* [Raw data]:

==*==

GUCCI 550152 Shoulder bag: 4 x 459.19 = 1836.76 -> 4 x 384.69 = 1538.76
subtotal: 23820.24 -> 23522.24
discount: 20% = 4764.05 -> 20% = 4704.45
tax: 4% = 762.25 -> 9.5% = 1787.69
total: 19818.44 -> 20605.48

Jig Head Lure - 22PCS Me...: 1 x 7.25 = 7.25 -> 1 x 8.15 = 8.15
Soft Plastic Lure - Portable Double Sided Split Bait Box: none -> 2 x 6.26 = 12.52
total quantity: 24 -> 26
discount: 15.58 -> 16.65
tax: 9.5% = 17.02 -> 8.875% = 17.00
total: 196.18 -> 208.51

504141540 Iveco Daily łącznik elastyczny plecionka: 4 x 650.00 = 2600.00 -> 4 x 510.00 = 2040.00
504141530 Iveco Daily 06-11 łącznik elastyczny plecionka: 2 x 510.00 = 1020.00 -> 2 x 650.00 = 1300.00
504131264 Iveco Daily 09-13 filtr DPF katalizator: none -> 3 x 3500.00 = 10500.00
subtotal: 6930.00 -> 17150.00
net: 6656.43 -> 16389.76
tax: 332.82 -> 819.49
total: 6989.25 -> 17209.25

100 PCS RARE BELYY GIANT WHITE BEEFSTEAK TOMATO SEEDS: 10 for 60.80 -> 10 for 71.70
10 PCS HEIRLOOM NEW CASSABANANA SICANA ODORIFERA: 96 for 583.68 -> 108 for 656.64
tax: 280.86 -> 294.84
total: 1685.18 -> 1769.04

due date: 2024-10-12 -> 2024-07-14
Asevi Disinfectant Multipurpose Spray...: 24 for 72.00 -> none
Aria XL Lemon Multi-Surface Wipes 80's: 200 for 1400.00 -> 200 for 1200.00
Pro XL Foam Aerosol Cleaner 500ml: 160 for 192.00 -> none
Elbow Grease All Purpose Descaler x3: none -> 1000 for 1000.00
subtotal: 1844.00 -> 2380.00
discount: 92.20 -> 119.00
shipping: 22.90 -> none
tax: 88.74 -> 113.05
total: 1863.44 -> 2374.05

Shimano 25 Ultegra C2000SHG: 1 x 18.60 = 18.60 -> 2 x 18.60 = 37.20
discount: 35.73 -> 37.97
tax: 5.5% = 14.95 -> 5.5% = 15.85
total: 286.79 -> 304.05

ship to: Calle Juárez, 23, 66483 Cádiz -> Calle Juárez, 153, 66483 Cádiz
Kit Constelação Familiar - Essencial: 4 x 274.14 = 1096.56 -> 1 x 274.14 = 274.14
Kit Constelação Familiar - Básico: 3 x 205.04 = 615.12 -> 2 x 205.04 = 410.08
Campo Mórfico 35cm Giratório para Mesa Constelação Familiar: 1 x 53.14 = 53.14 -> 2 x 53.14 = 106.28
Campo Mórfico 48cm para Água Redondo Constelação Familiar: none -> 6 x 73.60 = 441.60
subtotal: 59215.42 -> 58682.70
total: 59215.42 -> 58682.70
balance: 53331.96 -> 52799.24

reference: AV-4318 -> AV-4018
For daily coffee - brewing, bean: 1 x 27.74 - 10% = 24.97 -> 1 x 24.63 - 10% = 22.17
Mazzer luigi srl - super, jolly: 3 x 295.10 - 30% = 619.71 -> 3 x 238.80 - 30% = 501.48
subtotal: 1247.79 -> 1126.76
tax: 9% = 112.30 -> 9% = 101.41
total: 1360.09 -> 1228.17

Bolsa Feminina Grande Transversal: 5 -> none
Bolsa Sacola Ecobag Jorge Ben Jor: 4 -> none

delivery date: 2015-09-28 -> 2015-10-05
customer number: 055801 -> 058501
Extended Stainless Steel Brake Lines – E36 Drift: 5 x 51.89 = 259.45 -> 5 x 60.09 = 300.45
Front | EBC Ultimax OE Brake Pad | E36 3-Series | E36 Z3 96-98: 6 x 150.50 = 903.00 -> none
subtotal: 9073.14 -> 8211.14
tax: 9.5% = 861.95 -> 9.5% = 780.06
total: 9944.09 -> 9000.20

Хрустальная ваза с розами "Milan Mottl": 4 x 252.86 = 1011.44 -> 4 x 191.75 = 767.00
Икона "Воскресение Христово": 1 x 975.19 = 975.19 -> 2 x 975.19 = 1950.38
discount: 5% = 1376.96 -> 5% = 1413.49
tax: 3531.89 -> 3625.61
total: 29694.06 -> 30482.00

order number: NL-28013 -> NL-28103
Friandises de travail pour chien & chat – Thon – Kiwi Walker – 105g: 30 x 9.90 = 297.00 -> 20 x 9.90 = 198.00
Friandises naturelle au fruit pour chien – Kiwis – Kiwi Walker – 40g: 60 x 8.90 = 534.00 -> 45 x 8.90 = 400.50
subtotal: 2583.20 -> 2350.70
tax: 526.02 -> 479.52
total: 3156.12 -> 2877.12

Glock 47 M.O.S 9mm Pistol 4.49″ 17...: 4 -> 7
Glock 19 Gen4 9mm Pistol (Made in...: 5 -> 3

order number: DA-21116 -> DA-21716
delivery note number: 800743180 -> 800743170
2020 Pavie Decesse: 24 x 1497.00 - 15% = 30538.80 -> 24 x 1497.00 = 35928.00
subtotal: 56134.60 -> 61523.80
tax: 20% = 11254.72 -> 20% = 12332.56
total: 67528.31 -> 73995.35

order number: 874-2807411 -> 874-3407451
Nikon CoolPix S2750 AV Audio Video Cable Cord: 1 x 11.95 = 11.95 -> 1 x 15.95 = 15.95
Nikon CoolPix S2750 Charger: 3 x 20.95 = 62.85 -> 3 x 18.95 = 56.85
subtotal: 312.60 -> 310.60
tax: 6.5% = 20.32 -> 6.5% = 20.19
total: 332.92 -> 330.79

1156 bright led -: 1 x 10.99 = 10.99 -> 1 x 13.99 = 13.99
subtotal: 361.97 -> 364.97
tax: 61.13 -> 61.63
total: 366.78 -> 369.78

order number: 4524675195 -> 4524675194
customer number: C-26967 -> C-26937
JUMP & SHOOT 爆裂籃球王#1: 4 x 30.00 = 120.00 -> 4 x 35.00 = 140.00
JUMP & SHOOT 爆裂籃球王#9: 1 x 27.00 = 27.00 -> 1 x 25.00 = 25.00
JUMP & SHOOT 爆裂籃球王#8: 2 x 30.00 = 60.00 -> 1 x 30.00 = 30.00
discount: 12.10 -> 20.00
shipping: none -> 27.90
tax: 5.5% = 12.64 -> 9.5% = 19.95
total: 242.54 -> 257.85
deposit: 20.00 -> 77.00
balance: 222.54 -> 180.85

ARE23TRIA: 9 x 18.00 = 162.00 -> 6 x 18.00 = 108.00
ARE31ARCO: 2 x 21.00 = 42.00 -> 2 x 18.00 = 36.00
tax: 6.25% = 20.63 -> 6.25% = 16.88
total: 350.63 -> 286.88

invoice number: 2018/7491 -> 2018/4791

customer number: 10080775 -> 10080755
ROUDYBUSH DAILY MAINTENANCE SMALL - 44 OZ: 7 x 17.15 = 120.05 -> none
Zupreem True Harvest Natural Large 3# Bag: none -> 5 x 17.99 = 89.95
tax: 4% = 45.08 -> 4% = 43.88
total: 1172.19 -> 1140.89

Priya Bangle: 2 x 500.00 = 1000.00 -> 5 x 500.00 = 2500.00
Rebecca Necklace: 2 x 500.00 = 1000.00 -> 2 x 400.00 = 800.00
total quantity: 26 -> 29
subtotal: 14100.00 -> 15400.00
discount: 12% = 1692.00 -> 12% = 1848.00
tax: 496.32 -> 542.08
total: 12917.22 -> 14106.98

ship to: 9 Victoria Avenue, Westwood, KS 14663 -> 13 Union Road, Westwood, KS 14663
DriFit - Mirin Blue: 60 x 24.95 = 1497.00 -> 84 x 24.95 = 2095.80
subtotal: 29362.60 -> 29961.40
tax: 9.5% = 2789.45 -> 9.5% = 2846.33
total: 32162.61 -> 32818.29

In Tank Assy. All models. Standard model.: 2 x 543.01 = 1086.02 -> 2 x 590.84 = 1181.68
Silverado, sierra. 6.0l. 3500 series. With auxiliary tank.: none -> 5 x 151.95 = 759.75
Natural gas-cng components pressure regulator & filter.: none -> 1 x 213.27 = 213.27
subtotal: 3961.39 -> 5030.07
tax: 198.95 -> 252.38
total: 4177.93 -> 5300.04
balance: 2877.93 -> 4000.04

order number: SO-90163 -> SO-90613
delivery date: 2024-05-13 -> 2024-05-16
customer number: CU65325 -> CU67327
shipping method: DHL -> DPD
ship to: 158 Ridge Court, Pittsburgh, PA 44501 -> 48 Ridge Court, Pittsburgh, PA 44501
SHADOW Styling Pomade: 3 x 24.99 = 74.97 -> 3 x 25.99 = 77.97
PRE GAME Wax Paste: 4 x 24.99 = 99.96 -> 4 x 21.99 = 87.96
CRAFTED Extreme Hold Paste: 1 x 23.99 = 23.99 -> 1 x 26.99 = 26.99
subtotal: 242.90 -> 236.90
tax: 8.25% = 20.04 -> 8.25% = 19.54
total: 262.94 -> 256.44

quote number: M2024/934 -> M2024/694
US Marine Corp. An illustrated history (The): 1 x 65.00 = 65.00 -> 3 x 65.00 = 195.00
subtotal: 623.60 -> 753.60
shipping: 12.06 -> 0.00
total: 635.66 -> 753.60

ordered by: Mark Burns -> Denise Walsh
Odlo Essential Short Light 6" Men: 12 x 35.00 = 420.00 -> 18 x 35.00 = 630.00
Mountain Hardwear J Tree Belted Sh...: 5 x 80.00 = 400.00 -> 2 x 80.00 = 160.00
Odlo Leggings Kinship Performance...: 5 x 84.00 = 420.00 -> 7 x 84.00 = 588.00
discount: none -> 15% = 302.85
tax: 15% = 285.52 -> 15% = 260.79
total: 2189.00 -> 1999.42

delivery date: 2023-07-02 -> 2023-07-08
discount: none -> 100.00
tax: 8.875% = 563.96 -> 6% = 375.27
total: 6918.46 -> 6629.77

==*==

Count of lines with the string "Friandises" in the material above: give that number only.

2